Work request: Reply with nothing but the number of lines in the data below where the word "border" occurs.
+++ Exercise inputs
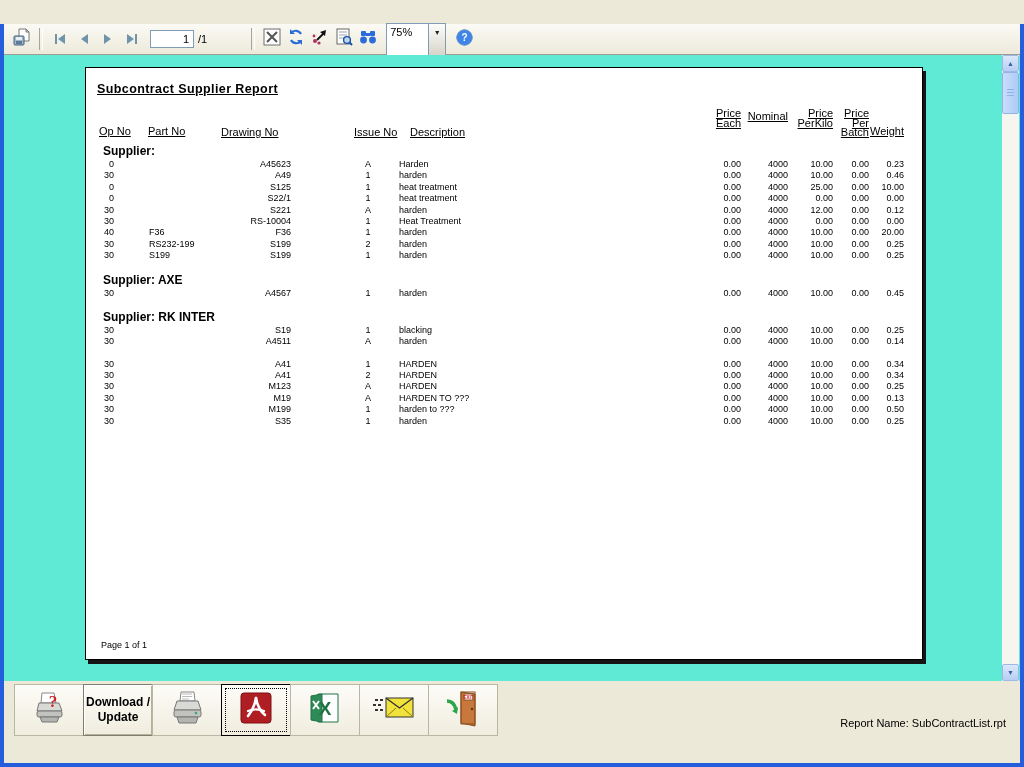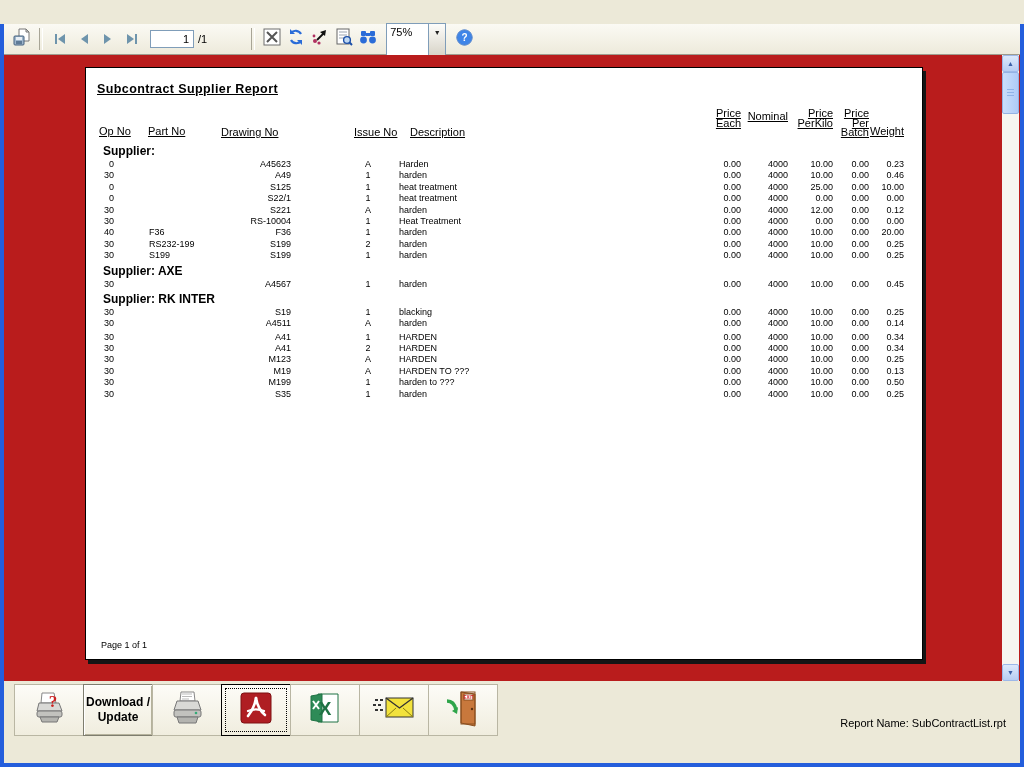--- a/index.html
+++ b/index.html
@@ -33,38 +33,38 @@
   .tsep{width:2px;height:22px;border-left:1px solid #A8A596;border-right:1px solid #FFF;margin:0 5px;flex:0 0 auto;}
   .navarrow{width:16px;height:16px;display:flex;align-items:center;justify-content:center;margin:0 4px;}
   .pagebox{width:44px;height:18px;border:1px solid #7F9DB9;background:#fff;font-size:11px;
     text-align:right;padding:0 4px;box-sizing:border-box;margin-left:6px;font-family:"Liberation Sans",sans-serif;}
   .pagetotal{font-size:11px;margin:0 6px 0 4px;color:#000;}
   .combo{display:flex;width:60px;height:33px;border:1px solid #7F9DB9;background:#fff;box-sizing:border-box;margin:0 6px;}
   .combo .cval{flex:1;font-size:11px;line-height:17px;padding-left:3px;}
   .combo .cbtn{width:16px;background:linear-gradient(180deg,#FDFDFB,#D8D4C8);border-left:1px solid #7F9DB9;
     font-size:7px;line-height:17px;text-align:center;color:#222;}
   
-  .workspace{position:absolute;top:55px;left:4px;right:4px;height:650px;background:#b91c1c;}
+  .workspace{position:absolute;top:55px;left:4px;right:4px;height:650px;background:#5eead4;}
   .page{position:absolute;left:81px;top:12px;width:838px;height:593px;background:#fff;
     border:1px solid #000;box-shadow:3px 4px 0 #151515;box-sizing:border-box;}
   .rpt-title{position:absolute;left:11px;top:14px;font-size:12.5px;font-weight:bold;
     text-decoration:underline;letter-spacing:.4px;color:#000;}
   .hdr{position:absolute;font-size:11px;color:#000;text-decoration:underline;white-space:pre-line;line-height:9.5px;}
   .h-op{left:13px;top:59px;}
   .h-part{left:62px;top:59px;}
   .h-draw{left:135px;top:60px;}
   .h-issue{left:268px;top:60px;}
   .h-desc{left:324px;top:60px;}
   .h-each{left:595px;width:60px;top:41px;text-align:right;}
   .h-nom{left:642px;width:60px;top:44px;text-align:right;}
   .h-kilo{left:687px;width:60px;top:41px;text-align:right;}
   .h-batch{left:723px;width:60px;top:41px;text-align:right;}
   .h-weight{left:758px;width:60px;top:59px;text-align:right;}
   .report-body{position:absolute;left:0;top:76px;width:838px;}
-  .group{margin-top:2px;}
+  .group{margin-top:11px;}
   .group:first-child{margin-top:0;}
   .supplier-label{height:15px;font-size:12px;font-weight:bold;color:#000;padding-left:17px;}
   .rrow{position:relative;height:11.4px;font-size:9px;color:#000;}
   .cell{position:absolute;top:0;white-space:nowrap;}
   .c-op{left:8px;width:20px;text-align:right;}
   .c-part{left:63px;}
   .c-draw{left:120px;width:85px;text-align:right;}
   .c-issue{left:272px;width:20px;text-align:center;}
   .c-desc{left:313px;}
   .c-each{left:595px;width:60px;text-align:right;}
++++++
Completed task: 6